EXTRACTED ENTRIES:
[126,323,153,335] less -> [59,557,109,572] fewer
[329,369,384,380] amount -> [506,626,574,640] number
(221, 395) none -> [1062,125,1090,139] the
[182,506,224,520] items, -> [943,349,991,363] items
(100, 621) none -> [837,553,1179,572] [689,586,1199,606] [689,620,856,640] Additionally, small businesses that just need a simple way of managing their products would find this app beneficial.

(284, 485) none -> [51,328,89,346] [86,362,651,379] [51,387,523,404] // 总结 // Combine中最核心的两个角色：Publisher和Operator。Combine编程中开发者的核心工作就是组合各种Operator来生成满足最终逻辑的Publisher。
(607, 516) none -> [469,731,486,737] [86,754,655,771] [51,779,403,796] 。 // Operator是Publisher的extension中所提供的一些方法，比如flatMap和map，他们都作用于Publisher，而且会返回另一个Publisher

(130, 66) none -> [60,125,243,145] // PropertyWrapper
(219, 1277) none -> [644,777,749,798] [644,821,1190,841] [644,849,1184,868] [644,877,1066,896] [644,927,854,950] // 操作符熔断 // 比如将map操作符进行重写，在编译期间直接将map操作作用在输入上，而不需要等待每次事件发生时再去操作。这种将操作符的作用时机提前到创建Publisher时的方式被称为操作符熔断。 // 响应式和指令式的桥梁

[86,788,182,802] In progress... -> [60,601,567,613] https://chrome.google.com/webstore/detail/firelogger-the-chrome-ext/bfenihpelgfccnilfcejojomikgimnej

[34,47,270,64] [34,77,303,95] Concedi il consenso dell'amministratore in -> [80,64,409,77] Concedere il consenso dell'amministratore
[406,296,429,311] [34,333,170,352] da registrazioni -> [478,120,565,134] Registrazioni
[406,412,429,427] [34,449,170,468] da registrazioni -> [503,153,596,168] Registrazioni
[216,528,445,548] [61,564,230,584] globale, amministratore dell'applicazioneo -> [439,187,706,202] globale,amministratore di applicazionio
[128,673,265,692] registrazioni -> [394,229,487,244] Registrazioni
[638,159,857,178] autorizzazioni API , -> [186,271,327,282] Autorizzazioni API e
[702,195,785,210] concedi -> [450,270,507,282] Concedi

WHAT YOU HAVE TO DO: Determine how many lines of the records above hold the word "Registrazioni" and give the number with nothing added.

OUTPUT OF THE EXERCISE: 3